Shostack + Friends Blog

 

Threat Model Thursday: Technology Consumers

“It depends on your threat model...” person creating smoke with handheld device

There's an interesting paper by Becky Kazansky, "It depends on your threat model": the anticipatory dimensions of resistance to data-driven surveillance. The author critiques 'anticipatory data practices', a collection of techniques that include my own work, as presented to civil society activists. It opens “While many forms of data-driven surveillance are now a ‘fact’ of contemporary life amidst datafication, obtaining concrete knowledge of how different institutions exploit data presents an ongoing challenge, requiring the expertise and power to untangle increasingly complex and opaque technological and institutional arrangements.”

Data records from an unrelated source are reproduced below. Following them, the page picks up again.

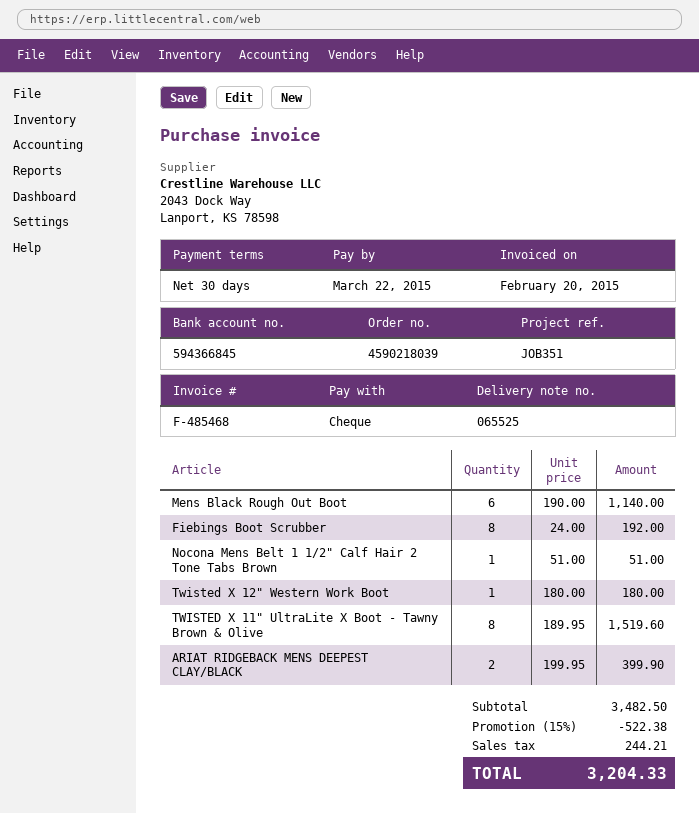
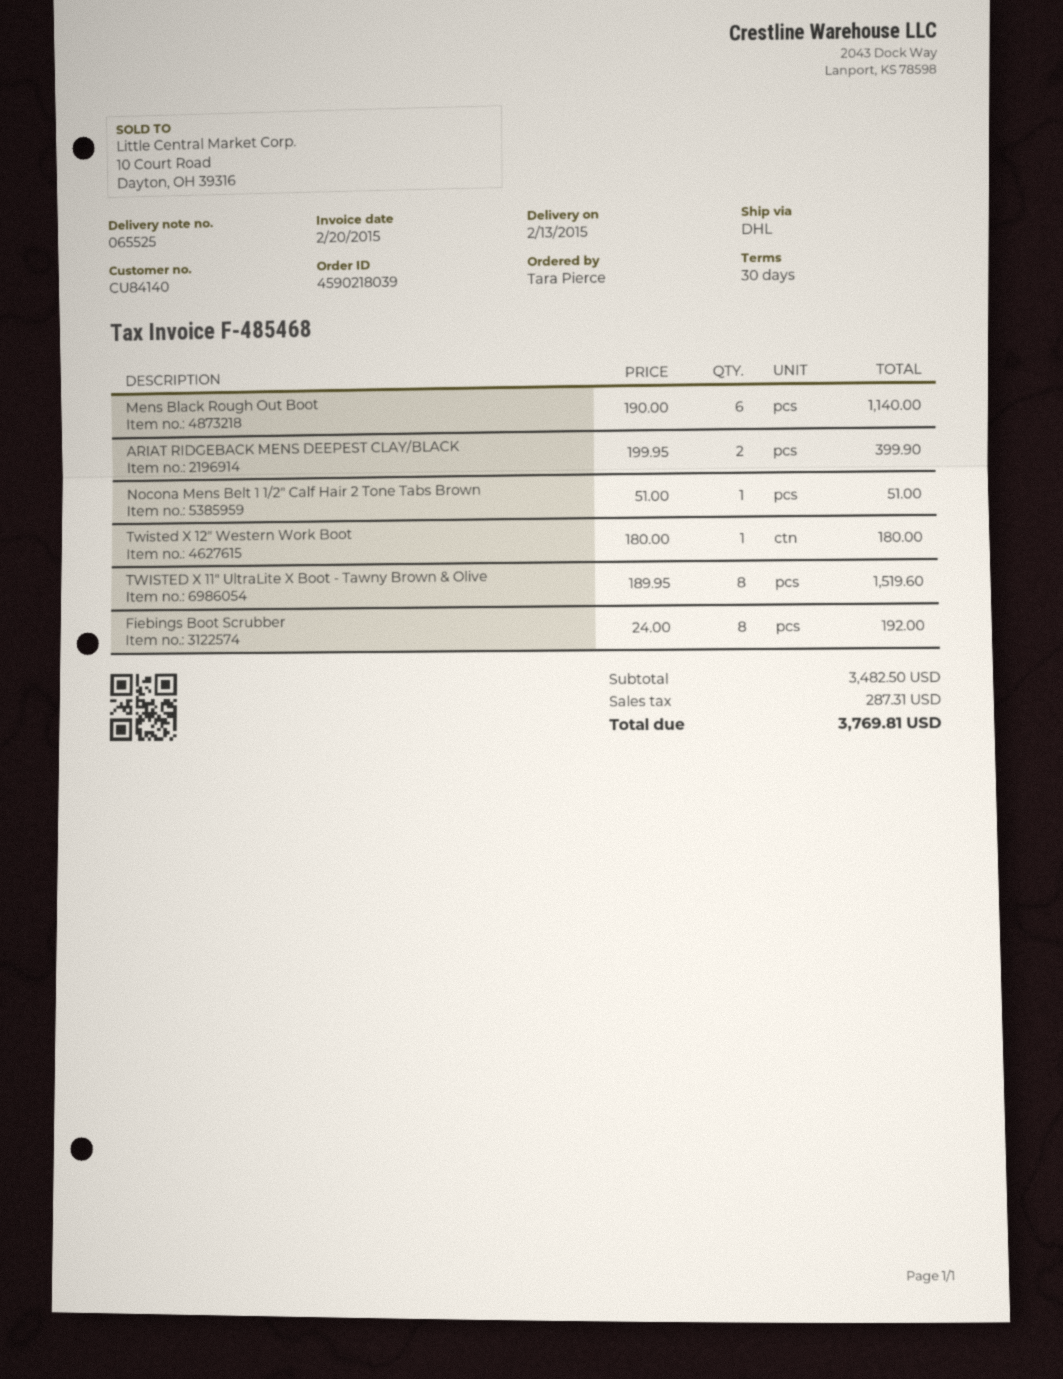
discount: 15% = 522.38 -> none
tax: 244.21 -> 287.31
total: 3204.33 -> 3769.81

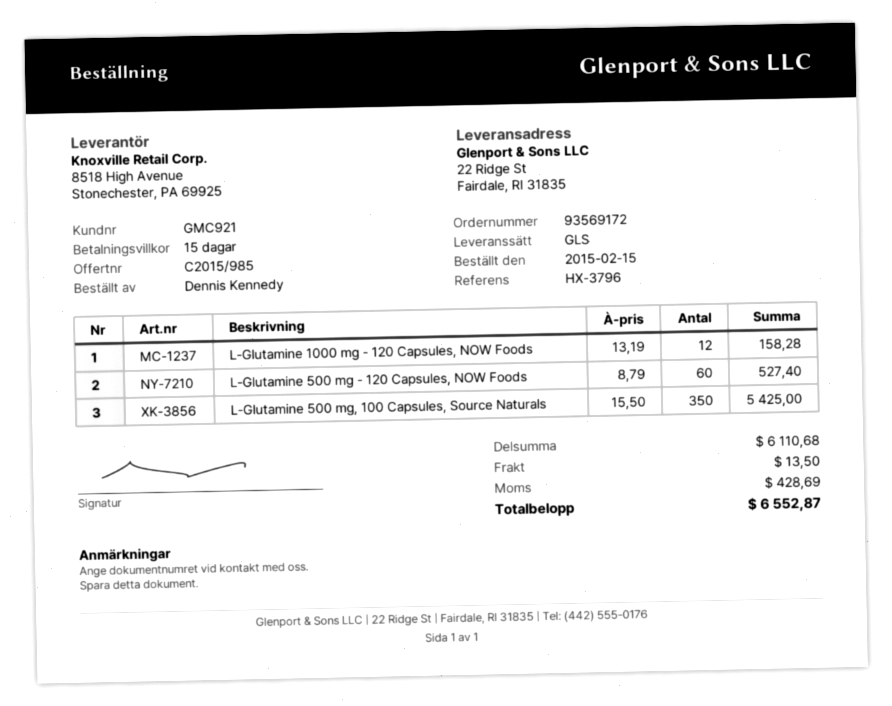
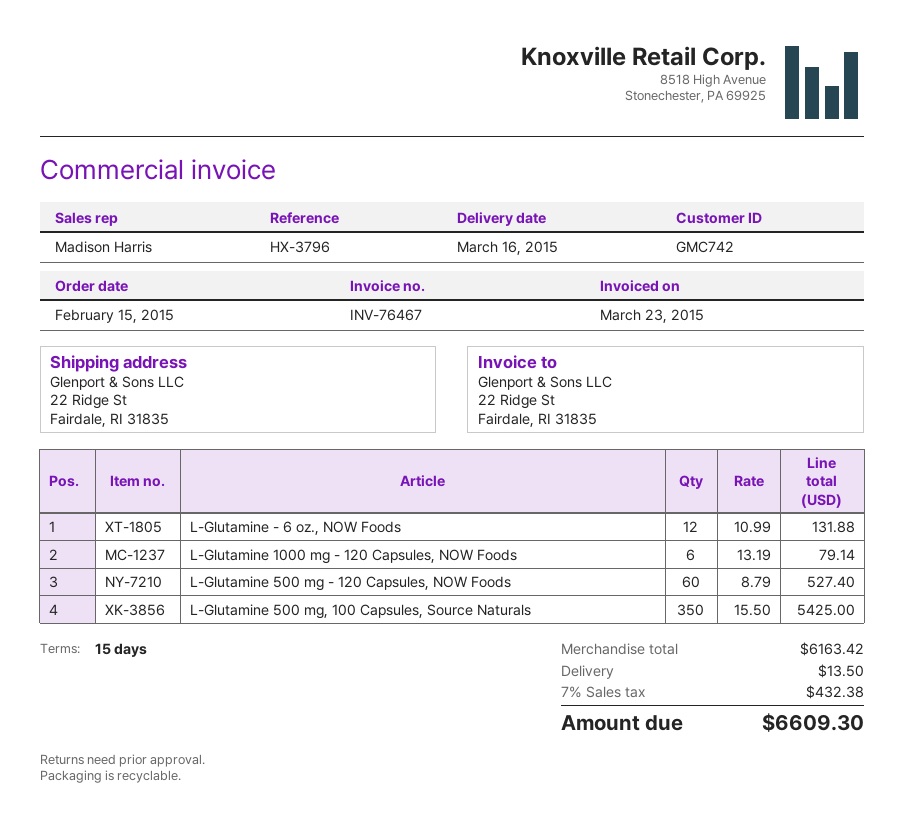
customer number: GMC921 -> GMC742
L-Glutamine 1000 mg - 120 Capsules, NOW Foods: 12 x 13.19 = 158.28 -> 6 x 13.19 = 79.14
L-Glutamine - 6 oz., NOW Foods: none -> 12 x 10.99 = 131.88
subtotal: 6110.68 -> 6163.42
tax: 428.69 -> 432.38
total: 6552.87 -> 6609.30

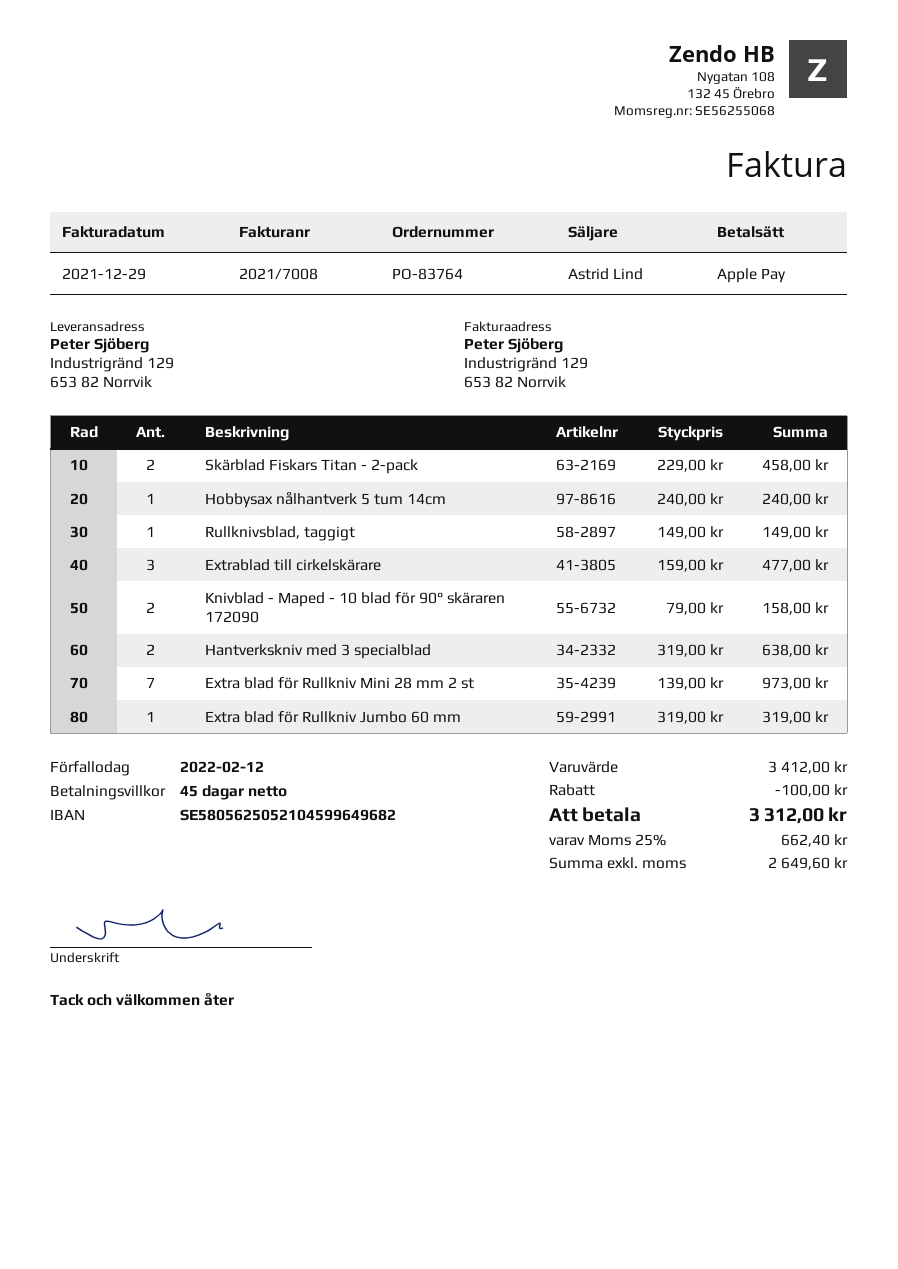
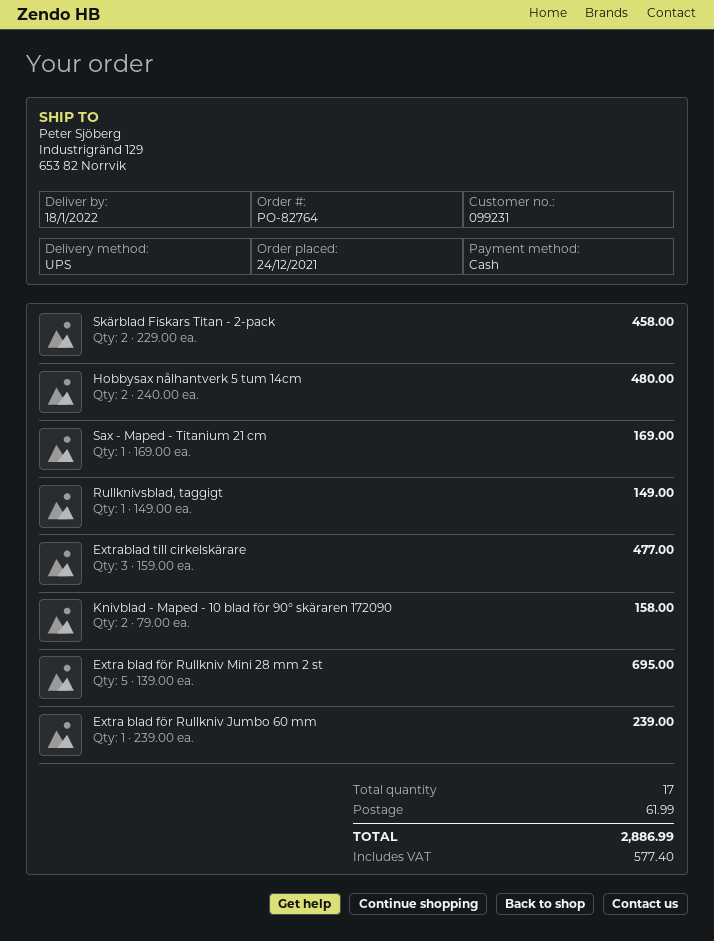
order number: PO-83764 -> PO-82764
payment method: Apple Pay -> cash
Hobbysax nålhantverk 5 tum 14cm: 1 x 240.00 = 240.00 -> 2 x 240.00 = 480.00
Hantverkskniv med 3 specialblad: 2 x 319.00 = 638.00 -> none
Extra blad för Rullkniv Mini 28 mm 2 st: 7 x 139.00 = 973.00 -> 5 x 139.00 = 695.00
Extra blad för Rullkniv Jumbo 60 mm: 1 x 319.00 = 319.00 -> 1 x 239.00 = 239.00
Sax - Maped - Titanium 21 cm: none -> 1 x 169.00 = 169.00
discount: 100.00 -> none
shipping: none -> 61.99
tax: 662.40 -> 577.40
total: 3312.00 -> 2886.99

Her work, advances my thinking and concerns that I've had since our expriment with threat modeling the privacy of Seattle residents [link to https://seattleprivacy.org/threat-modeling-the-privacy-of-seattle-residents/ no longer works]. In particular, it shows some of the limits of the Four Question Framework. I see two particular limits with the questions "what are we working on" and "what are we going to do about it".

First, normal people don't "work on" technology the way technologists do. They're working on living their lives, and hoping technology helps. Most people don't have a good way to understand the technology they're using, and especially not at reasonable cost. Much of the technology which influences our lives and our privacy and security is outside of our control — for example, the electronic locks on an apartment building, the RFID readers on a bus, the cameras and microphones on telephone poles. That's technology working on us, not us working on technology.

Second, the options available to normal people are often exceptionally limited: phones are tracked by phone companies despite anything we do (except possibly putting them in airplane mode, which seemed to be getting more "nuanced" every year). Living without a phone or without Facebook is hard, and even if you're not on Facebook, Facebook maintains a shadow profile of you. We might spend hours configuring apps, "opting out", protecting ourselves, only to discover that the latest IoS turns on Bluetooth or iCloud again. If you use a Pi-Hole to protect your home from the devices in it, things randomly break in hard to debug ways. You can't

Her paper is thoughtful and challenging. We need to do better at helping real people navigate the world and protect themselves. There's an interesting approach in Apple's recent guidance, Device and Data Access when Personal Safety is At Risk. (I hope to have more to say about that soon.)

I do think that some degree of modeling and analysis is helpful for protecting normal folks, and even activists, who want to have a digital life. But the tooling we have isn't yet what they need.

Photo: Jamie Street.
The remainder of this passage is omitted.